7. How do you keep track of pay-off progress on an IO?
What Is An Interest-Only Mortgage?
A mortgage is “interest only” if the scheduled monthly mortgage payment
– the payment the borrower is required to make --consists of interest
only. The option to pay interest only lasts for a specified period,
usually 5 to 10 years. Borrowers have the right to pay more than
interest if they want to.
If the borrower exercises the interest-only option every month during
the interest-only period, the payment will not include any repayment of
principal. The result is that the loan balance will remain unchanged.
For example, if a 30-year loan of $100,000 at 6.25% is interest only,
the required payment is $520.83. In contrast, borrowers who have the
same mortgage but without an IO option, would have to pay $615.72. This
is the "fully amortizing payment" – the payment that would pay off the
loan over the term if the rate stayed the same. The difference in
payment of $94.88 is “principal”, which reduces the balance.
For a further discussion of the difference between an
interest-only and a fully-amortizing mortgage, see
Interest-Only Versus Fully
Amortizing.
For What Types Of Borrowers Are Interest-Only Mortgages Suitable?
Interest-only mortgages are for borrowers who have a good reason for
preferring the lower initial required payment, and are prepared to deal
with the consequences. Here are some possible reasons:
Pay Principal When Convenient: Borrowers with fluctuating incomes may
value the flexibility the IO mortgage gives them. When their finances
are tight, they can make the IO payment, and when they are flush they
can make a substantial payment to principal.
Ask yourself whether you are disciplined enough to make the payment to
principal when you aren’t obliged to.
Buy More House: It is common for families to begin with a "starter
house", then move into a more expensive house as their incomes rise.
This process of "trading up" carries high transaction and moving costs.
You can avoid these costs by skipping to the second house now. In the
short term, this will cause a cash flow strain, but the IO mortgage may
make it manageable.
Ask yourself whether you are comfortable with the risk that the expected
higher income won’t materialize. There is the further risk that if home
prices decline, you will suffer a larger loss. This was the fate of many
who bought during the peak-price years of 2005-6.

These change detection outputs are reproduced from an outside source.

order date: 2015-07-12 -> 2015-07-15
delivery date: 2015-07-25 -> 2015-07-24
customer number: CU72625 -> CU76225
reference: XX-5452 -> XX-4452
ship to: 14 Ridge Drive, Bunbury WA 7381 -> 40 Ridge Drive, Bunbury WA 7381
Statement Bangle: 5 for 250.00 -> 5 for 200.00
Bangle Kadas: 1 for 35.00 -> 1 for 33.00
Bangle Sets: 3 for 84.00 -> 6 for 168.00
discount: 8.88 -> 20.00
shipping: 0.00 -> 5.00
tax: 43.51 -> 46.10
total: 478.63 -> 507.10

Invest the Cash Flow: For most homeowners, paying down mortgage debt is
the most effective way to build wealth. Nonetheless, some may build
wealth more rapidly by investing excess cash flow rather than paying
down their mortgage. For this to succeed, their return on investment
must exceed the mortgage interest rate, since that rate is what they
earn when they repay their mortgage.
A valid example is the young borrower with a long time horizon who
invests in a diversified portfolio of common stock. This should generate
a yield of 9% or more over a long period. See
Borrow On Your Mortgage to Invest in Common Stock? Another are
business owners who might earn a high return investing in their own
businesses.
Ask yourself whether you really will invest the excess cash flow, as
opposed to spending it; and whether you have a firm basis for believing
that your investments will yield a return higher than the mortgage rate.

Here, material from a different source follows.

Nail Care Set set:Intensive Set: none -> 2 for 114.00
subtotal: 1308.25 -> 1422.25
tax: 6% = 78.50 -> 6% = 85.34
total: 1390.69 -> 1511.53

I don't recommend it as a wealth-building strategy for most borrowers.
See
Is Unused Home Equity a Missed Fortune?
Quick Capital Gain: An interest-only (IO) is the instrument of choice in
a quick turnover situation if you are trying to maximize the amount of
house you can buy, and are limited by your income. The IO option lowers
the required initial payment, which allows you to qualify for a larger
loan amount.
This is why buyers in markets undergoing strong price appreciation, who
are looking for quick capital gains, gravitate to IOs – or to their big
brother, the flexible payment (option ARM), which has even lower
payments in the first year than an IO. See
Questions About Option
(Flexible Payment) ARMs.
The more expensive the house they can buy, the larger the expected
capital gain. However, if you don’t need an IO to qualify for the house
you want to buy, it is not the best choice in a quick turnover
situation. See
Is Interest-Only Best For a Quick Turnover? And if the period of
rapid capital appreciation is followed by a financial crisis, as in
2007-9, the expected capital gain becomes a major capital loss.
Allocate Cash Flow to Second Mortgage: John Doe finances his home
purchase with an 80% fixed-rate mortgage (FRM) at 5.5%, and a 20% HELOC
at 7.75%. The FRM is IO, and Joe uses all his available cash flow to pay
down the balance on the HELOC. This makes sense because of the higher
rate on the HELOC, and the possibility of future rate increases.

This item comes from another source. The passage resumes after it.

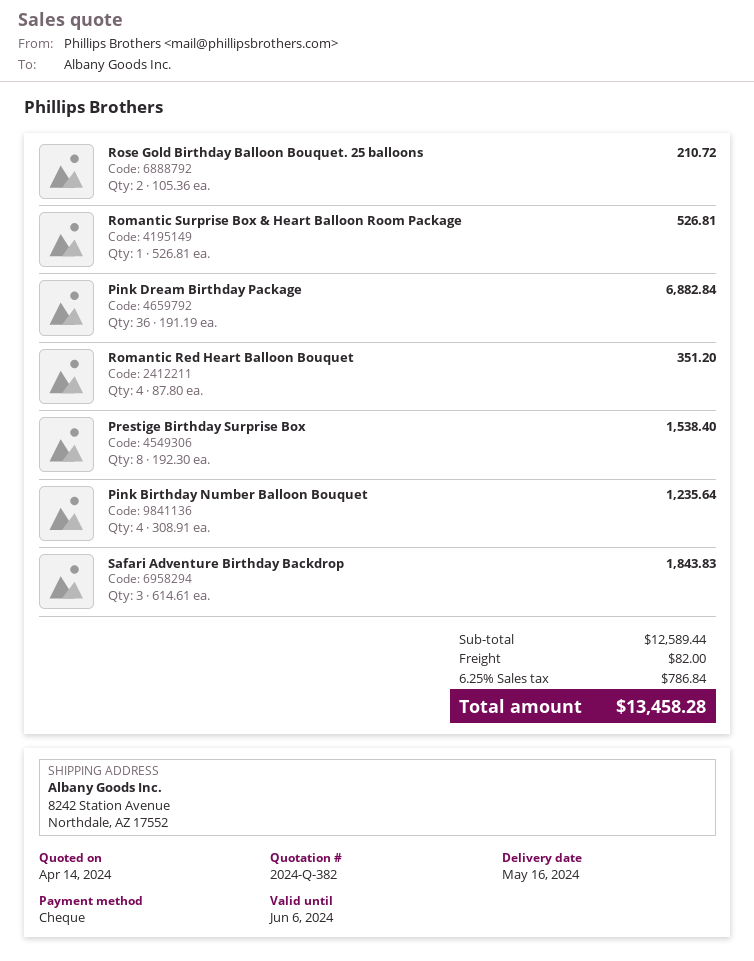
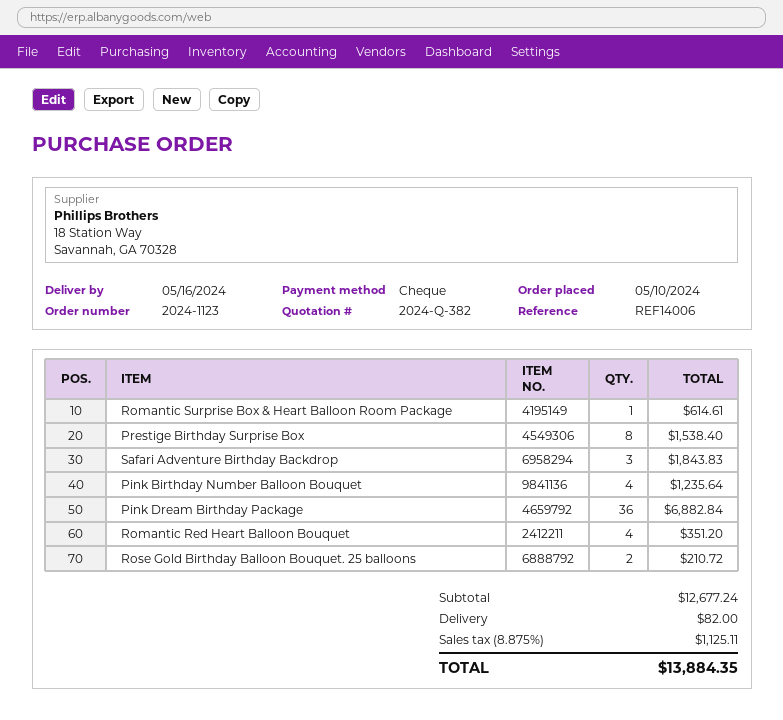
Romantic Surprise Box & Heart Balloon Room Package: 1 for 526.81 -> 1 for 614.61
subtotal: 12589.44 -> 12677.24
tax: 6.25% = 786.84 -> 8.875% = 1125.11
total: 13458.28 -> 13884.35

Payment Responsive to Principal Reduction: On most IO loans, whether
fixed or adjustable rate, the monthly mortgage payment will decline in
the month following an extra payment. This is the only type of mortgage
that has this feature. On a conventional FRM, the payment never changes
while on ARMs, the payment doesn't change until the next rate
adjustment.
Some borrowers find this feature extremely convenient. For example, a
home purchaser who must close before his existing house is sold may want
to use the proceeds of the sale, when it occurs, to reduce the payment
on the new mortgage. On many but not all IOs, a large extra payment
reduces the payment in the following month
On some IOs, the payment doesn't change until the anniversary
month, and on others it does not change until the end of the IO period.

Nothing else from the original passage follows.